Особенно в последнее время: я практически не слушал радиопередач и не читал газет, тогда как приемник Зосимы не умолкал ни днем, ни ночью.
Зосиме требовался благодарный слушатель, способный по достоинству оценить его житейскую мудрость и красноречие. Я на эту роль подходил как нельзя лучше.
Пока деревенский философ растекался "мыслию по древу", я отключался от действительности и, вполуха внимая его речам, размышлял о своем, наболевшем. Для этого мне, как городскому жителю, непривычному к глухомани, требовался звуковой фон, с чем Зосима справлялся блестяще – он мог держать речь часами.
Я перебрался в деревню осенью, по замерзшей земле. Мне не хотелось полностью лишиться городского комфорта, потому я привез с собой холодильник, кофеварку, газовую печку с четырьмя баллонами, разнообразные кухонные принадлежности, а также добротную мебель с кроватью, диваном и двумя креслами.
Нанятая мною бригада строителей за три недели превратила крестьянскую избу в шикарное бунгало с камином, ванной и туалетом – чего-чего, а денег у меня хватало. Вода подавалась насосом из колодца, а нагревалась малогабаритным, но мощным, электрическим котлом.
Не забыл я и о хлебе насущном – кладовая и погреб ломились от различных продуктов, консервов и спиртного. Уже по первому снегу я купил три телеги дров (точнее, поленьев – мне вовсе не улыбалась перспектива махать топором на морозе).

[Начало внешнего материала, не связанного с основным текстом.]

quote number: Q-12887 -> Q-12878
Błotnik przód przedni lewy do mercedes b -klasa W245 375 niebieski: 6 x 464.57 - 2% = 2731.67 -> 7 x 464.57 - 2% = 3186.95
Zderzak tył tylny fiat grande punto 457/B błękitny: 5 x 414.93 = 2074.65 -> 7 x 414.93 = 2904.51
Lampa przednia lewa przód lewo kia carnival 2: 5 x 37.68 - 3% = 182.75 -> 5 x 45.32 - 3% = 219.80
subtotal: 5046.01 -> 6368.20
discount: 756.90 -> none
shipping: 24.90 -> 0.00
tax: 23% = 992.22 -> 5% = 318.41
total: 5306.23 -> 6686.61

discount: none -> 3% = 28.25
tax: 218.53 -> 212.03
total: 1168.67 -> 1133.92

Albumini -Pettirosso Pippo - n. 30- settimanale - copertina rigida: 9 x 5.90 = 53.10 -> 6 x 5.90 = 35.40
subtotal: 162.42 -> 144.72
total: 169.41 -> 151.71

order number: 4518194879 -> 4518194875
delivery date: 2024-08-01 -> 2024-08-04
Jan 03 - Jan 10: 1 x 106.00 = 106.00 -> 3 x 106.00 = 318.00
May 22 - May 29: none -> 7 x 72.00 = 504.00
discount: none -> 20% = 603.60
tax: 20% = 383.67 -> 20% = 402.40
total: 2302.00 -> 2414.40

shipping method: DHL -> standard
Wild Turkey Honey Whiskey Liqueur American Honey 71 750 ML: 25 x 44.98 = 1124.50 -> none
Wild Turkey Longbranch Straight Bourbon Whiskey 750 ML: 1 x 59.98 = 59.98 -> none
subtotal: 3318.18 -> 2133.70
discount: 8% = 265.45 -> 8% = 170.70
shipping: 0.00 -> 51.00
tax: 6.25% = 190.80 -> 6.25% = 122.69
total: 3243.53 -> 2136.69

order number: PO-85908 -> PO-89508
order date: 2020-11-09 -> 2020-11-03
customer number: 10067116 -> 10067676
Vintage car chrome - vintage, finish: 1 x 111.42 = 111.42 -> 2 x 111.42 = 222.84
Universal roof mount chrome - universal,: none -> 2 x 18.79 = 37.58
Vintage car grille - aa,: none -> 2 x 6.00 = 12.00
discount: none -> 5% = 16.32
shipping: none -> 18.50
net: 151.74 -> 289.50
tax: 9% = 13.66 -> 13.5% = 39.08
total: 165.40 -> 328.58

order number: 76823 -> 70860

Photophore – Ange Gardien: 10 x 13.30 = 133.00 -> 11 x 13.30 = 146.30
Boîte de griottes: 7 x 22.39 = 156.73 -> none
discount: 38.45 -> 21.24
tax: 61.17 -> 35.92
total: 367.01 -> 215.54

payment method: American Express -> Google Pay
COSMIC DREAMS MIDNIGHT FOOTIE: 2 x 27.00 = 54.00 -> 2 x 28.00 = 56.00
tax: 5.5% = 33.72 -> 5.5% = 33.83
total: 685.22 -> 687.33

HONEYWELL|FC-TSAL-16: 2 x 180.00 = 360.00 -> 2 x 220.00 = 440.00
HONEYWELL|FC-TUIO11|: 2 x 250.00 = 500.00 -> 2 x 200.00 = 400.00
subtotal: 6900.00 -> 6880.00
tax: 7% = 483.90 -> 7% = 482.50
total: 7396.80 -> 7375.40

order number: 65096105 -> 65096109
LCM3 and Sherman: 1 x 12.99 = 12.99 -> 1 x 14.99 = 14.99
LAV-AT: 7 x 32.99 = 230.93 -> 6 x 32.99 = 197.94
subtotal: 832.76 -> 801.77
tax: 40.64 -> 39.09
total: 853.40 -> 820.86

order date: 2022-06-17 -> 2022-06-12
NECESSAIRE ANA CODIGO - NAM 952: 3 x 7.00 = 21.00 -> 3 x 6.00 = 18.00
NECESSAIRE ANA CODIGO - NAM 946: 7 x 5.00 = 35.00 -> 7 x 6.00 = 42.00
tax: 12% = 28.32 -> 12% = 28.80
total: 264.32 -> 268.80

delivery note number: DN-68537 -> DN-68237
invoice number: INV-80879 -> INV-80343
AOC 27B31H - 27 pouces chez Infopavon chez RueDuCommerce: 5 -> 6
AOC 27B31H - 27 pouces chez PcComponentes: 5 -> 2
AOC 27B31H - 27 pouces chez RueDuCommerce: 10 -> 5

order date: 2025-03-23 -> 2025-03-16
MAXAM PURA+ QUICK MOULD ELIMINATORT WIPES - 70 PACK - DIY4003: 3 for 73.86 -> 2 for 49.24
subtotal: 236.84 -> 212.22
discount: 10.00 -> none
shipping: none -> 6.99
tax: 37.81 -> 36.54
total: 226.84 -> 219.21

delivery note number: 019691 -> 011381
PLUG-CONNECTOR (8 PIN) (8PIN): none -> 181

Русскую печь я оставил, лишь отделал ее изразцами. Однако внешне моя изба не претерпела никаких изменений.
Удивительно, но по истечению десяти месяцев жизни на природе я, в конце концов, перестал тяготиться одиночеством. (Если быть точным – относительным одиночеством). Когда я решился на этот шаг, меня долго мучили сомнения. И главное – смогу ли?
Вся моя прежняя жизнь была сплошной гонкой на выживание в толпе себе подобных, суетой сует. Я это понял чересчур поздно – когда ничего исправить или изменить уже было невозможно. И когда на службе меня мягко и деликатно попросили подать в отставку, я принял это известие с облегчением.
Все. Точка. Нужно начинать жизнь с чистого листа. Когда это происходит в двадцать пять – тридцать лет, будущее видится если и не в лазурных тонах, то, по меньшей мере, вполне приемлемым. В эти годы молодой человек практически не задумывается о конечности своего бытия.
Но когда тебе под сорок и в сырую погоду прихватывает поясницу или начинают ныть старые шрамы, а тебе даже некому поплакаться в жилетку, то поневоле появляются мысли, весьма далекие от радужных.
Человек привыкает к стабильности, – какая бы она ни была – и с настороженностью относится к любым переменам в своей судьбе. Его пугает неопределенность, даже если ему обещаны золотые горы.
Мне золотые горы никто не обещал. Мало того – от меня избавились, как от ненужного балласта. Так что повод для черной меланхолии у меня был вполне веским.
Я не хотел общаться не только не только с кем-либо, но даже смотреть на разворошенный человеческий муравейник, каким мне с некоторых пор стал казаться город. Поэтому избу в заброшенной деревеньке я поначалу представлял землей обетованной.
Но спустя два месяца – после того, как я основательно обжил свои "хоромы" – так мне уже не думалось. Я, наконец, понял страдания несчастного Робинзона, очутившегося на необитаемом острове. И это притом, что я не был лишен общества людей, пусть и доживающих свой век.
Меня сводило с ума ничегонеделание. Не помогали ни многочасовые тренировки, ни медитации, ни чтение классиков, вышедших из моды как минимум сто лет назад.
Я пытался представить себя изнывающим от скуки старосветским помещиком, имеющим уйму свободного времени, достаточно образованным и упорным, чтобы неспешно, часами, поглощать чтиво, похожее на вязкие конфеты-тянучки, липнущие на зубах. Но даже в таком состоянии я не мог выдержать более трех часов.
Припорошенные пылью времен нравы и житейские коллизии волновали и увлекали меня в такой же степени, как и детективные романы современных сочинителей, а в особенности сочинительниц. Читать эти опусы может лишь человек с развитием ниже бордюрного уровня.